Local funding, which includes ALL local taxpayers not just the parents who demand a voucher program, totals $2,201,220,000 or an average of $4,445 per pupil.[1]
Sanders apparently believes that allowing parents to direct funding to schools they prefer would result in the best possible education of that child, but there is no guarantee that parents have any real comprehension of what constitutes suitable education. Arkansas is one of the most poorly educated states, meaning in general that parents are not well educated. Likewise, school districts—especially small rural districts—are often governed by school boards which are often without any college-educated members.
It’s important to note that the per capita income in Arkansas averages only $29,200. And while some Arkansas counties enjoy per capita incomes which average over $27,334 per year, in other counties that number drops to $13,103.[2] Nearly 20% of the state’s residents live in poverty. This further illustrates the vicious cycle involved:
Poverty has many causes including a lack of education and skills to bring to the work force, a family’s geographic location, a lack of community support, family structure (specifically the number of earners in a family impacts the ability to make ends meet), incarceration, and income inequality. Children in poverty experience additional problems in educational and cognitive development, health outcomes, social and emotional development and are more likely to live in poverty as adults.[3]
Further complicating the problem are teen pregnancies. The state leads the nation in teen births, 27.8 per 1,000 (2022), due largely to a lack of contraceptives and proper sex education.

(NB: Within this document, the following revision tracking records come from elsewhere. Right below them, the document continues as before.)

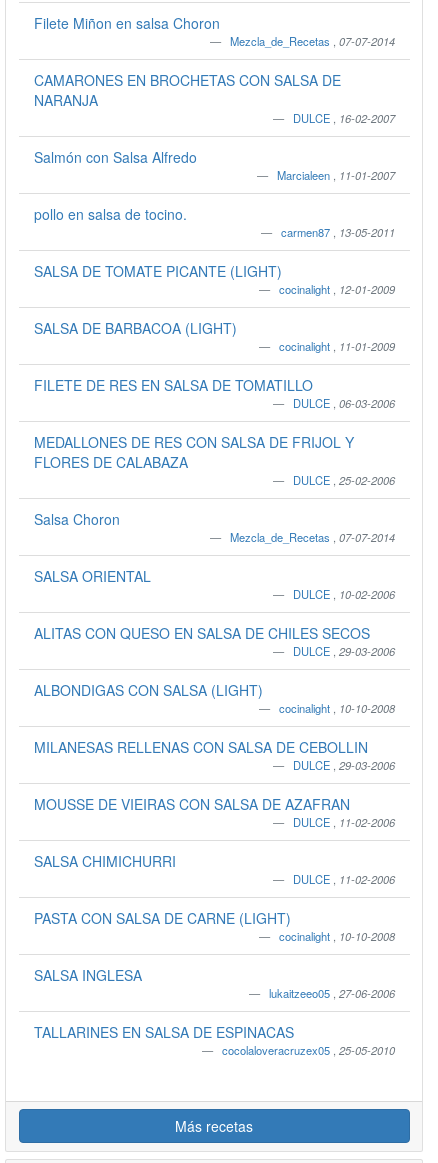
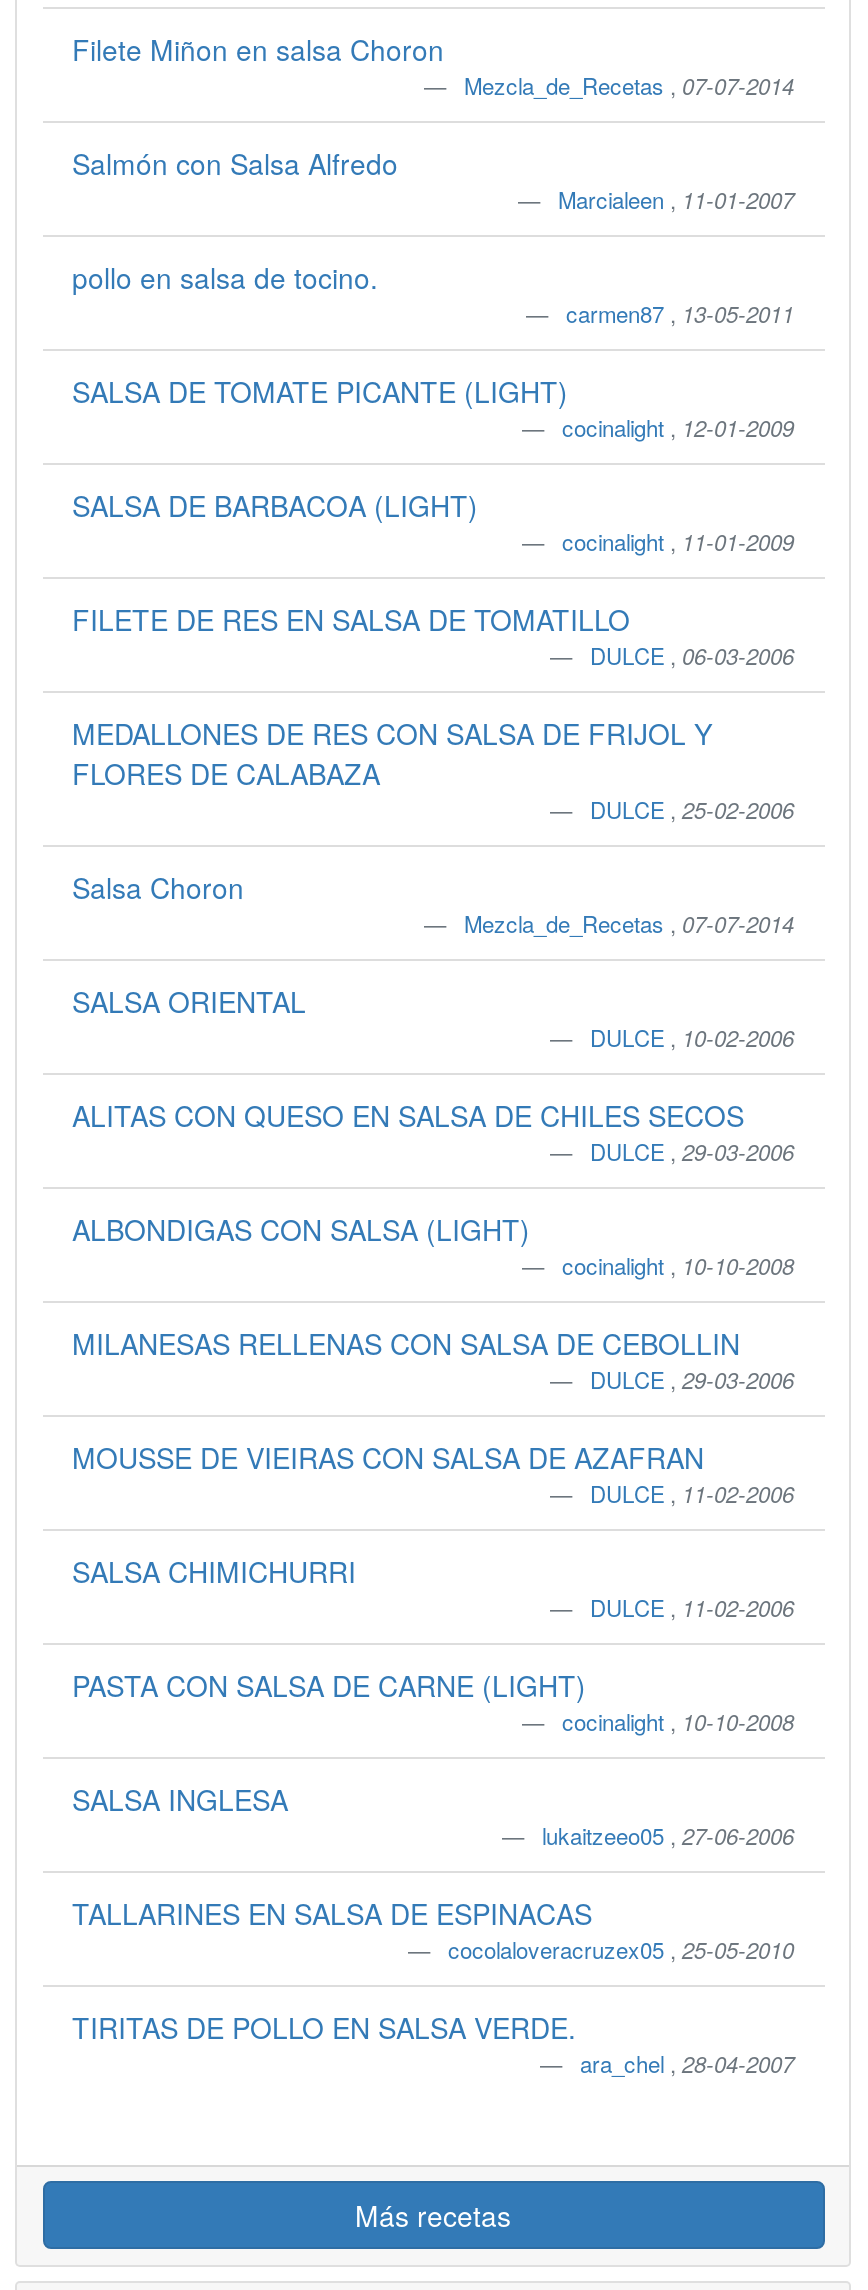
- CAMARONES EN BROCHETAS CON SALSA DE
- NARANJA
- DULCE, 16-02-2007

moved up: Salmón con Salsa Alfredo | Marcialeen, 11-01-2007 | pollo en salsa de tocino. | ... | TALLARINES EN SALSA DE ESPINACAS | cocolaloveracruzex05, 25-05-2010

+ TIRITAS DE POLLO EN SALSA VERDE.
+ ara_chel, 28-04-2007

A 2022 study reported the need for the following policy changes:
Create mandatory statewide curriculum for medically accurate sexual education. • Provide free access to Long-Acting Reversible Contraception. • Eliminate restriction to distribution of contraceptives in School-Based Clinics. • Target communities whose birth rates are far above the norm for their groups nationally, including White and Pacific Islander teens. • Expand access and eliminate barriers to health care for Black women and girls, whose teen birth rates are higher than the state average. • Increase educational opportunities as a protective factor. • Continue access to Medicaid, WIC, and SNAP benefits as a protective factor.[4]
It’s a safe bet that the new governor will not champion sex education and better access to birth control for teens, even though this would be a strong step toward breaking into the cycle of low income, poorly educated residents unable to afford medical care. Young women with children are the most common household qualifying for financial assistance including Medicaid—90% of welfare recipients are single mothers. DHS forecasts total federal and state Medicaid funding of $9.46 billion in fiscal 2023 — up from $9.39 billion in the current fiscal 2022. Arkansas taxpayers contribute about 30% of this total.
Does Sanders propose to cut the state’s Medicaid funding? This is part of the Republican effort to reduce the budget. But Medicaid plays a major role in funding for mainstreaming students with disabilities.
In the 2017-18 school year, there were 61,553 students with disabilities aged 5-21 in Arkansas public schools or 12.9% of total student enrollment in the state. This does not include students in the Arkansas School for the Deaf, Arkansas School for the Blind, Division of Youth Services, the Department of Corrections, or the Conway Human Development Center. This is up from 55,874 students (11.7% of total student enrollment) in 2014-15.[5]
It’s no surprise that the big dream of Sanders grows thornier as bill writing progresses. Surely the state’s legal advisors will warn of the potential loss of federal dollars in state education funding if she proceeds with her plan. The best path through this tangle is to eliminate the voucher section from her education plan and instead plow all available funding into public schools where students learn, collaborate, and grow alongside their peers. It will be a tragedy for Arkansas if Sanders succeeds in dividing our youth into potentially prejudicial interest groups that will expand the current culture wars.